▸ Before-and-after change data
■ ■ ■

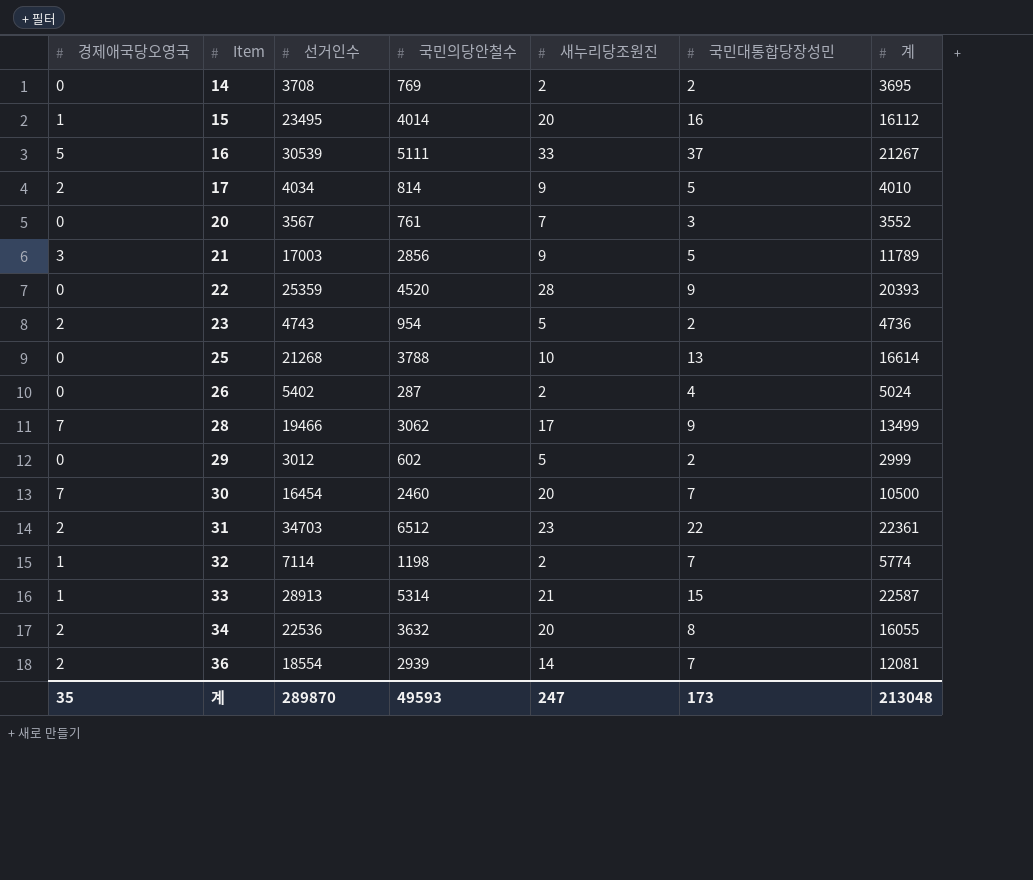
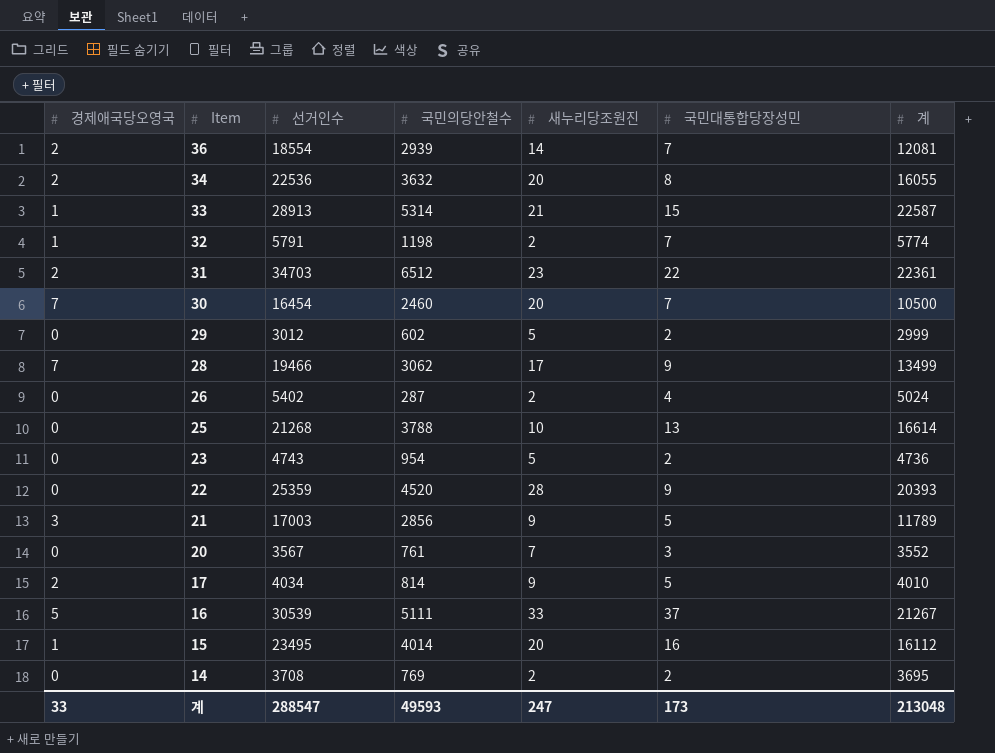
row order: Item ascending -> Item descending
32 | 선거인수: 7114 -> 5791
23 | 경제애국당오영국: 2 -> 0
계 | 경제애국당오영국: 35 -> 33
계 | 선거인수: 289870 -> 288547

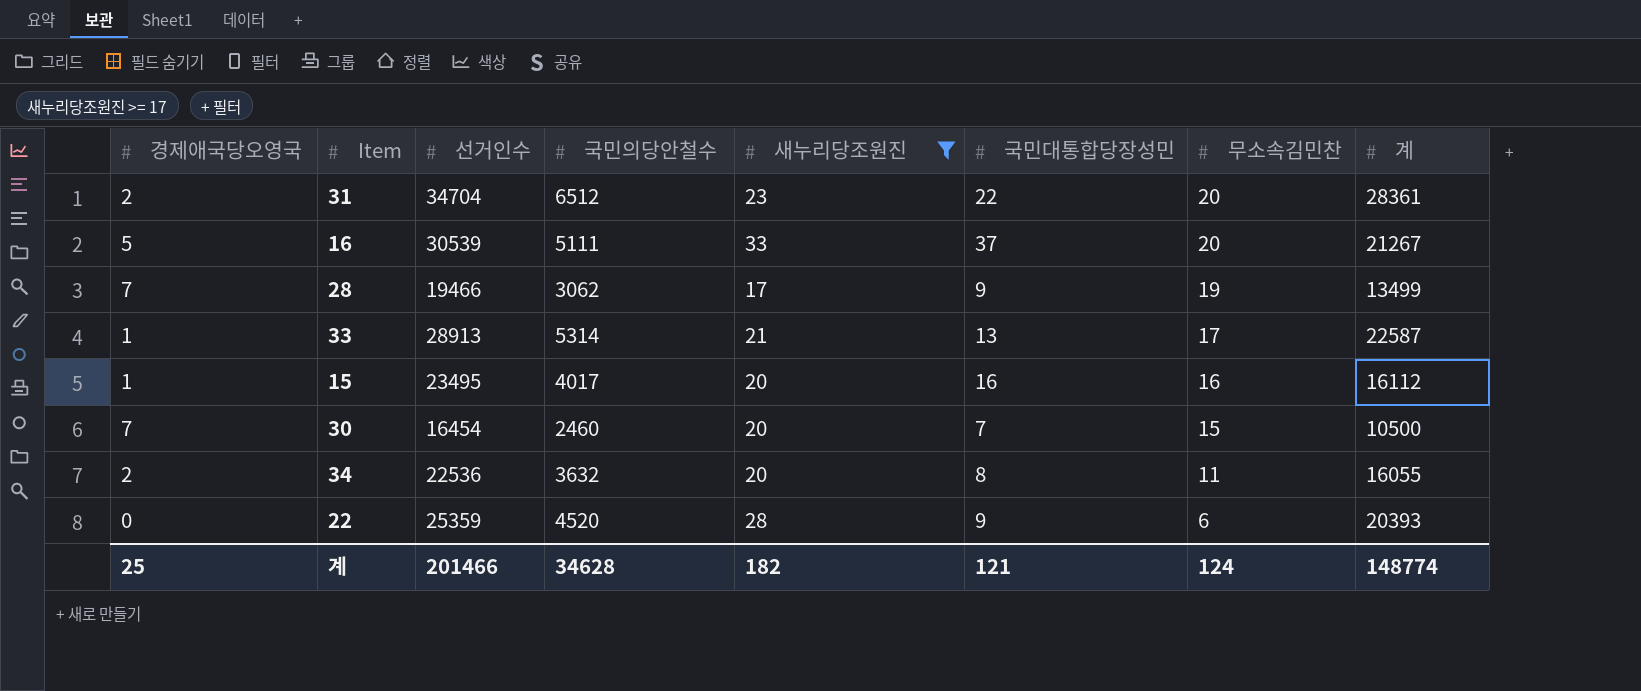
filter: none -> 새누리당조원진 >= 17
row order: Item descending -> 무소속김민찬 descending
column 무소속김민찬 | position: none -> 7
31 | 선거인수: 34703 -> 34704
31 | 계: 22361 -> 28361
33 | 국민대통합당장성민: 15 -> 13
15 | 국민의당안철수: 4014 -> 4017
계 | 경제애국당오영국: 33 -> 25
계 | 선거인수: 288547 -> 201466
계 | 국민의당안철수: 49593 -> 34628
계 | 새누리당조원진: 247 -> 182
계 | 국민대통합당장성민: 173 -> 121
계 | 계: 213048 -> 148774

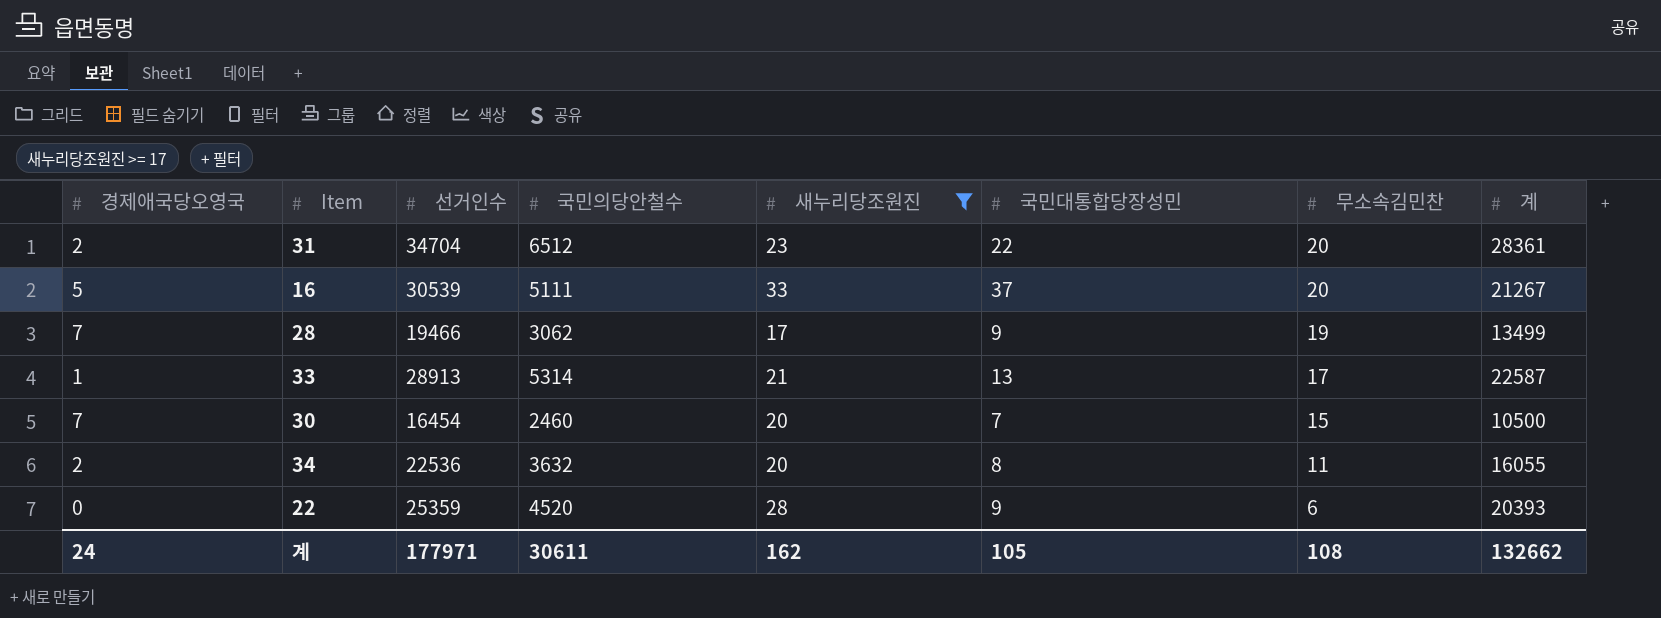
row 15: 1 | 23495 | 4017 | 20 | 16 | 16 | 16112 -> none
계 | 경제애국당오영국: 25 -> 24
계 | 선거인수: 201466 -> 177971
계 | 국민의당안철수: 34628 -> 30611
계 | 새누리당조원진: 182 -> 162
계 | 국민대통합당장성민: 121 -> 105
계 | 무소속김민찬: 124 -> 108
계 | 계: 148774 -> 132662

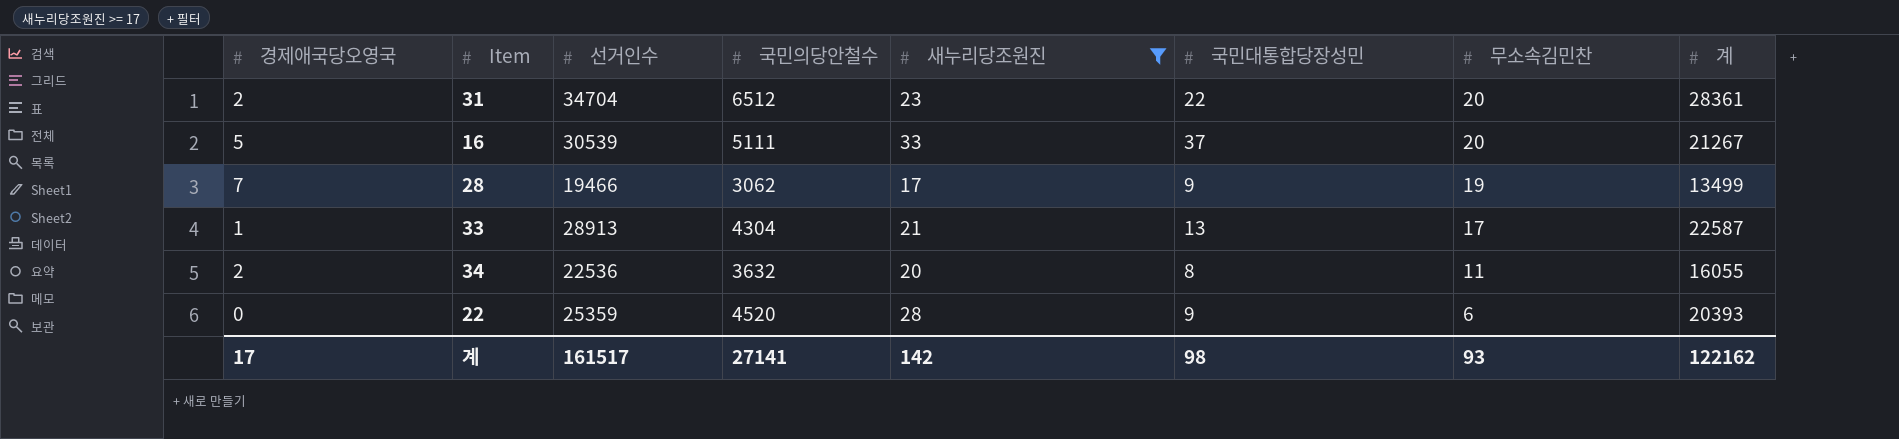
row 30: 7 | 16454 | 2460 | 20 | 7 | 15 | 10500 -> none
33 | 국민의당안철수: 5314 -> 4304
계 | 경제애국당오영국: 24 -> 17
계 | 선거인수: 177971 -> 161517
계 | 국민의당안철수: 30611 -> 27141
계 | 새누리당조원진: 162 -> 142
계 | 국민대통합당장성민: 105 -> 98
계 | 무소속김민찬: 108 -> 93
계 | 계: 132662 -> 122162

■ ■ ■

▸ WHAT TO DO
Leaving out the pictures, print every record exactly as written.

▸ EXERCISE SOLUTION
row order: Item ascending -> Item descending
32 | 선거인수: 7114 -> 5791
23 | 경제애국당오영국: 2 -> 0
계 | 경제애국당오영국: 35 -> 33
계 | 선거인수: 289870 -> 288547

filter: none -> 새누리당조원진 >= 17
row order: Item descending -> 무소속김민찬 descending
column 무소속김민찬 | position: none -> 7
31 | 선거인수: 34703 -> 34704
31 | 계: 22361 -> 28361
33 | 국민대통합당장성민: 15 -> 13
15 | 국민의당안철수: 4014 -> 4017
계 | 경제애국당오영국: 33 -> 25
계 | 선거인수: 288547 -> 201466
계 | 국민의당안철수: 49593 -> 34628
계 | 새누리당조원진: 247 -> 182
계 | 국민대통합당장성민: 173 -> 121
계 | 계: 213048 -> 148774

row 15: 1 | 23495 | 4017 | 20 | 16 | 16 | 16112 -> none
계 | 경제애국당오영국: 25 -> 24
계 | 선거인수: 201466 -> 177971
계 | 국민의당안철수: 34628 -> 30611
계 | 새누리당조원진: 182 -> 162
계 | 국민대통합당장성민: 121 -> 105
계 | 무소속김민찬: 124 -> 108
계 | 계: 148774 -> 132662

row 30: 7 | 16454 | 2460 | 20 | 7 | 15 | 10500 -> none
33 | 국민의당안철수: 5314 -> 4304
계 | 경제애국당오영국: 24 -> 17
계 | 선거인수: 177971 -> 161517
계 | 국민의당안철수: 30611 -> 27141
계 | 새누리당조원진: 162 -> 142
계 | 국민대통합당장성민: 105 -> 98
계 | 무소속김민찬: 108 -> 93
계 | 계: 132662 -> 122162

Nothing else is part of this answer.